Assignment
Your task is to copy every line of the entries that contains "State".

[Entries taken from a collection]
============

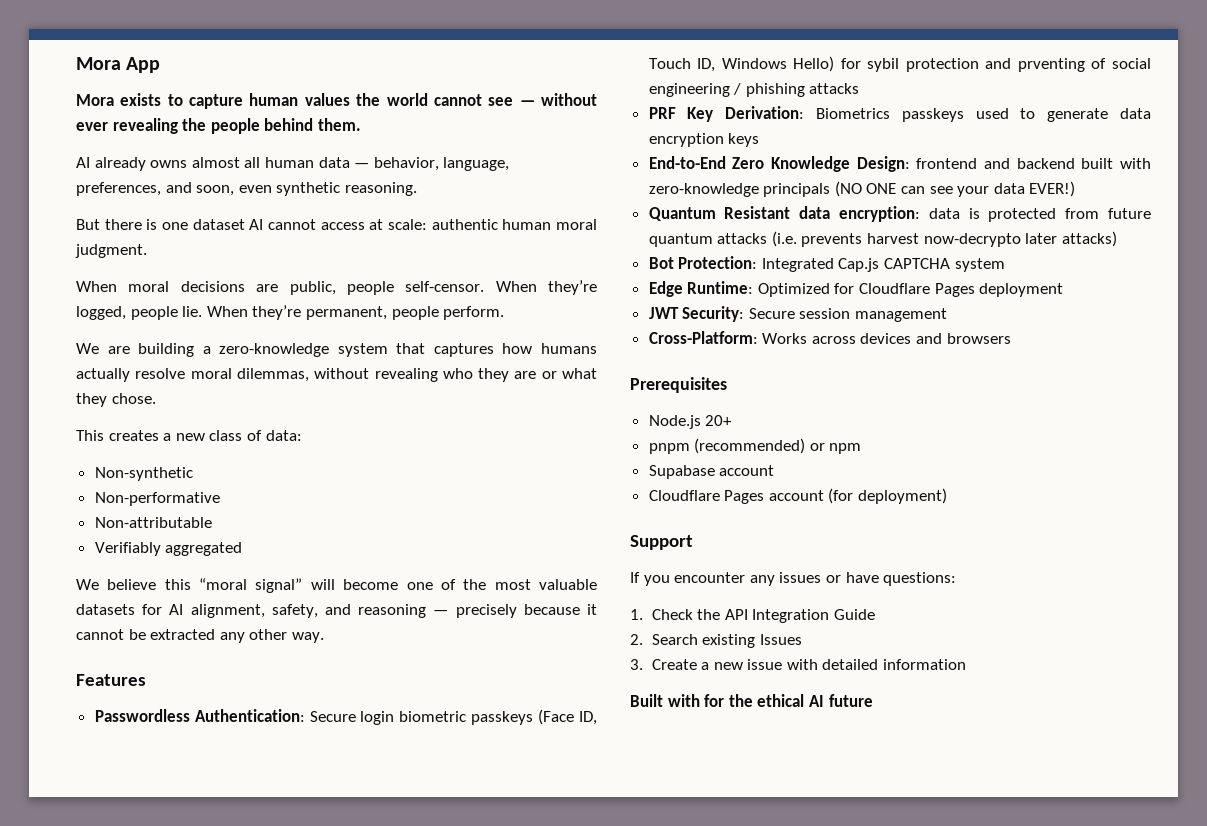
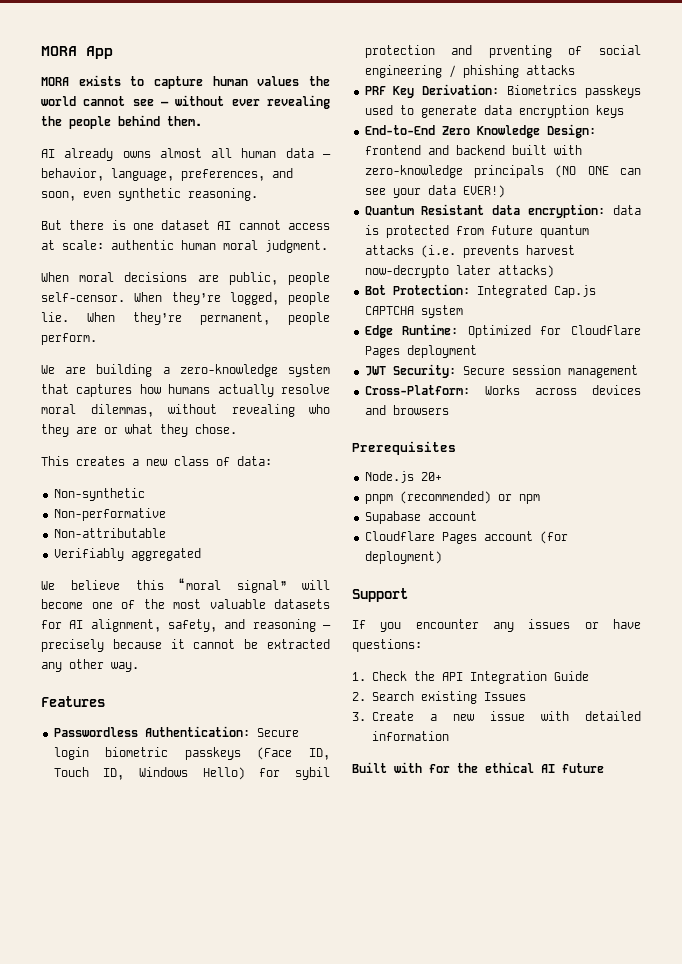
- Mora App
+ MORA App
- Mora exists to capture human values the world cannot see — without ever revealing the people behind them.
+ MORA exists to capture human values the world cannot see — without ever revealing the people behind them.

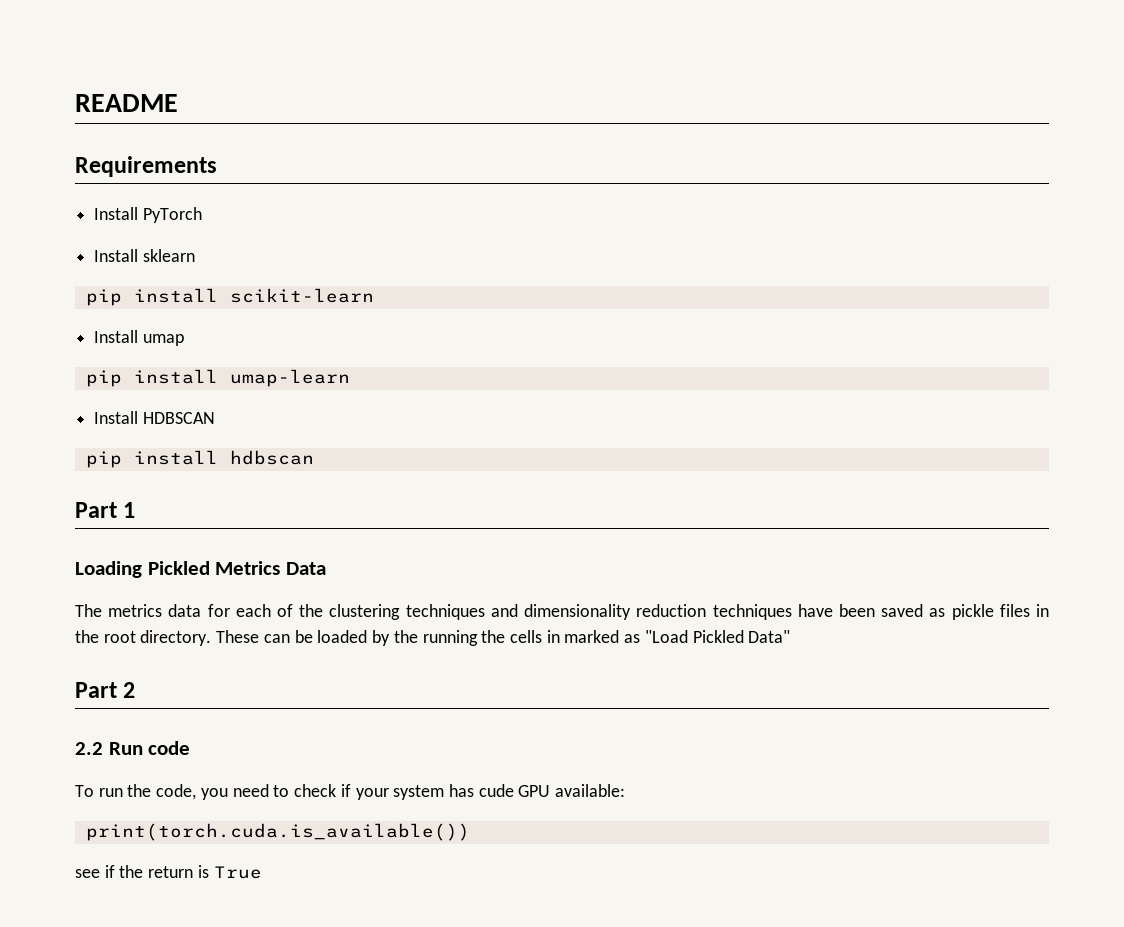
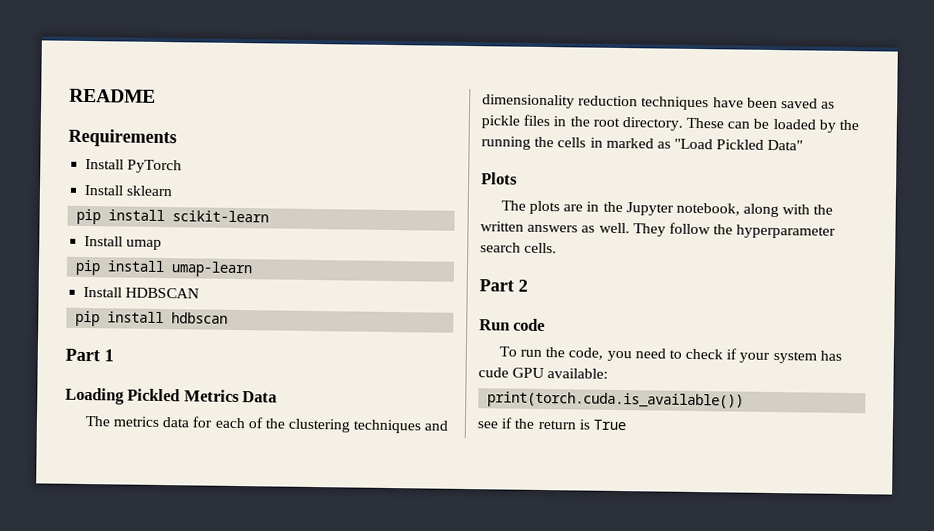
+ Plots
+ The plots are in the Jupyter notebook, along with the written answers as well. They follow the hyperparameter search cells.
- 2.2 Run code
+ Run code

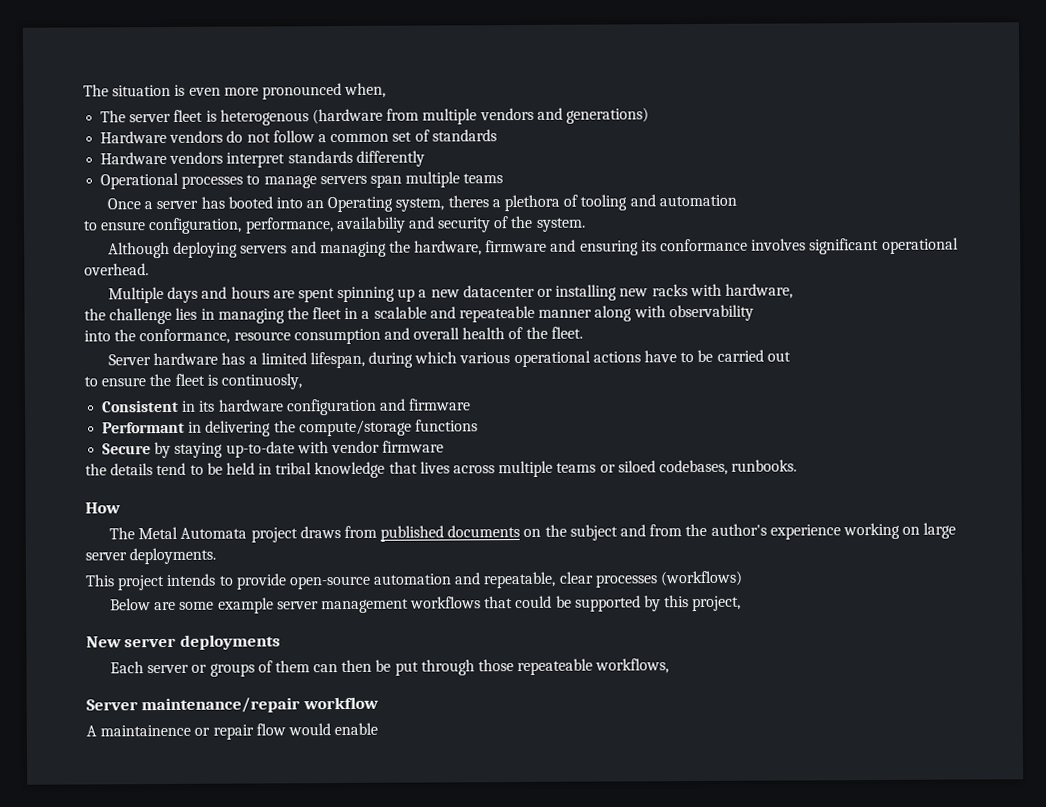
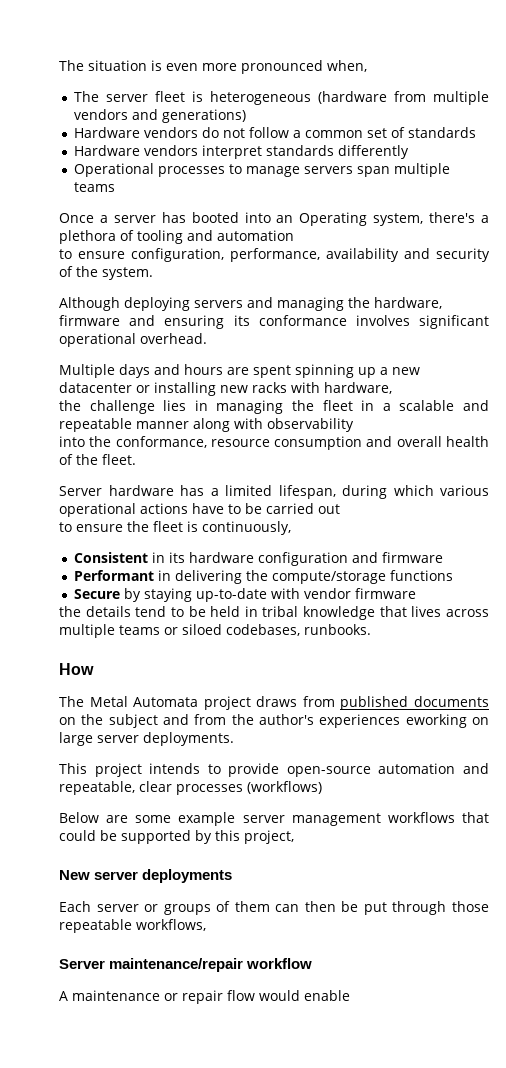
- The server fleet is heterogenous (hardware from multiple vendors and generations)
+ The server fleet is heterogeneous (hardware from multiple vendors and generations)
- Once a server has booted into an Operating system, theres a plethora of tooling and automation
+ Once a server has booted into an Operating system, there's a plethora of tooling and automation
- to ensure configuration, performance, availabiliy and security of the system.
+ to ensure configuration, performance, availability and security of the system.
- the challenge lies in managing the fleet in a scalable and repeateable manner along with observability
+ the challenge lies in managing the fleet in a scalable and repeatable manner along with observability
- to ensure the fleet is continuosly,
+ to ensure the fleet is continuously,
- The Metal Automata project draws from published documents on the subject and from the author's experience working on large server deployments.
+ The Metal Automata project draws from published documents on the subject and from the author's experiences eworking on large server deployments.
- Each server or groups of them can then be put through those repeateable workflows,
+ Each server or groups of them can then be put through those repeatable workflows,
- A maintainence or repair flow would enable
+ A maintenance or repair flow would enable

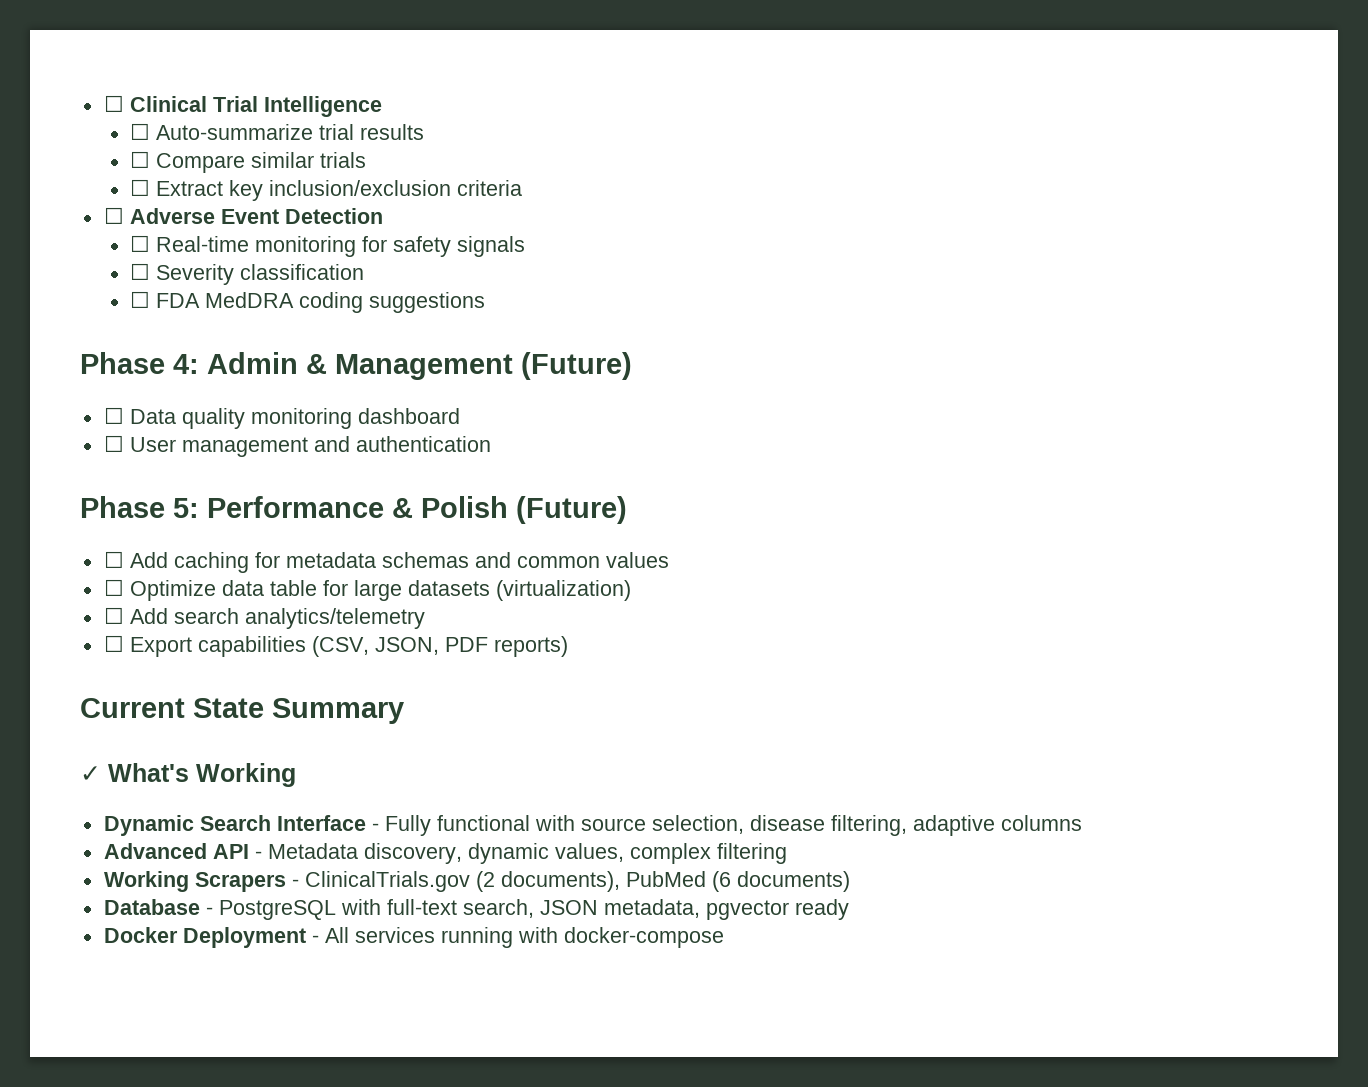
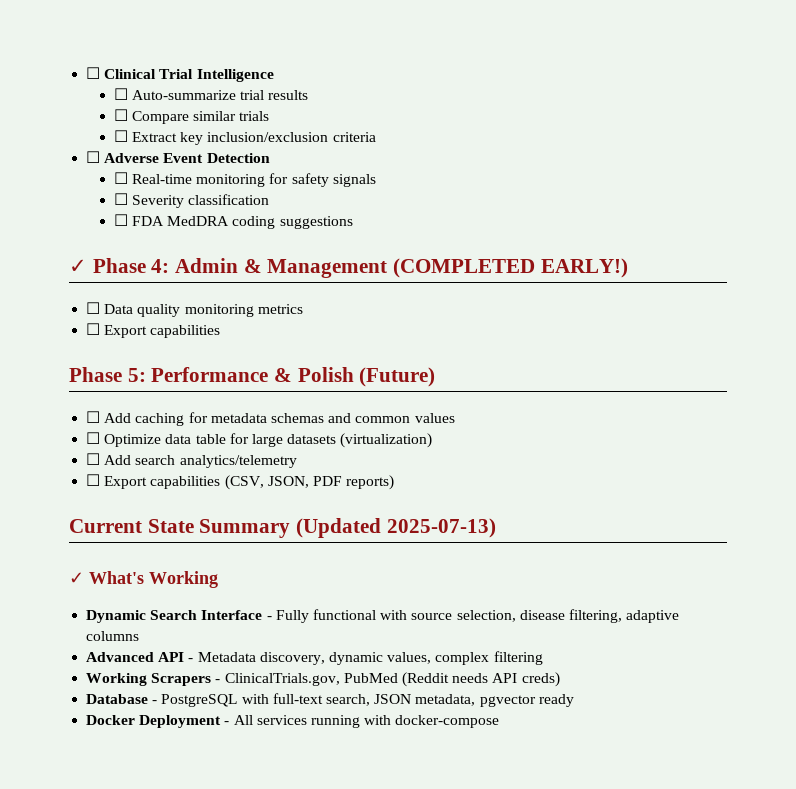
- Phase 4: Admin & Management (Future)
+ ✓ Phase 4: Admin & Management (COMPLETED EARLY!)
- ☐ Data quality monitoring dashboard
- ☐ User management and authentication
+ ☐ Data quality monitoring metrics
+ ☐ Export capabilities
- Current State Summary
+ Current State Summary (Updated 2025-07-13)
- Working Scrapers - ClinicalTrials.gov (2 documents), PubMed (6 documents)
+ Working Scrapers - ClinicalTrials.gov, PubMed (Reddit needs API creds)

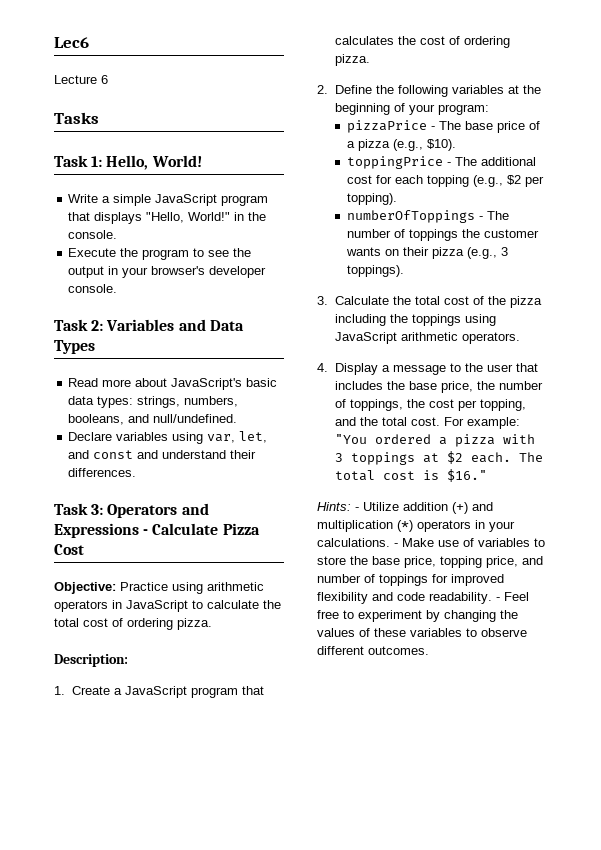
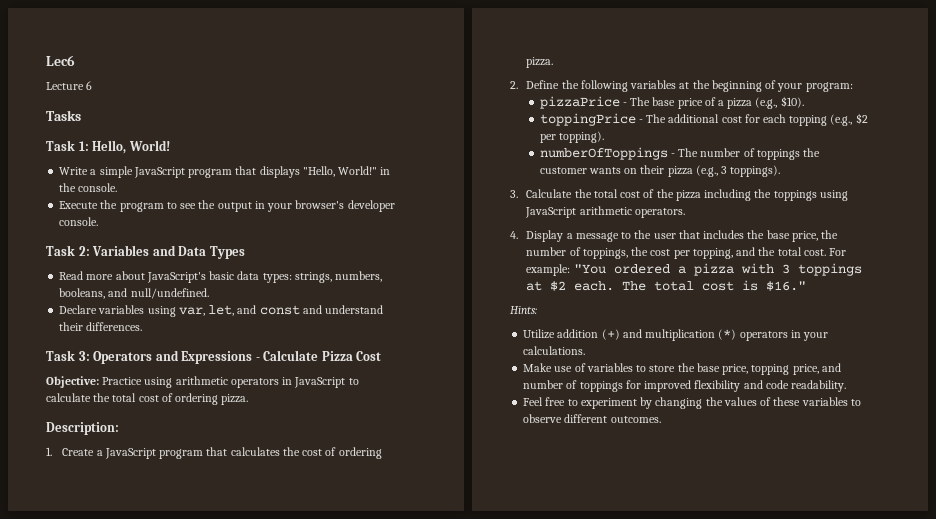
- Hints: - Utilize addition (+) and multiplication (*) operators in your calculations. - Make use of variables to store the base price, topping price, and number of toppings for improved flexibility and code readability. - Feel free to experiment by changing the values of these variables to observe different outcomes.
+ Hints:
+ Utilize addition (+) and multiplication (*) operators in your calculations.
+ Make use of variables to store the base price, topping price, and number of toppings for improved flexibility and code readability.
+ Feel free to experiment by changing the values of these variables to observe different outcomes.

============

Reply to the task
- Current State Summary
+ Current State Summary (Updated 2025-07-13)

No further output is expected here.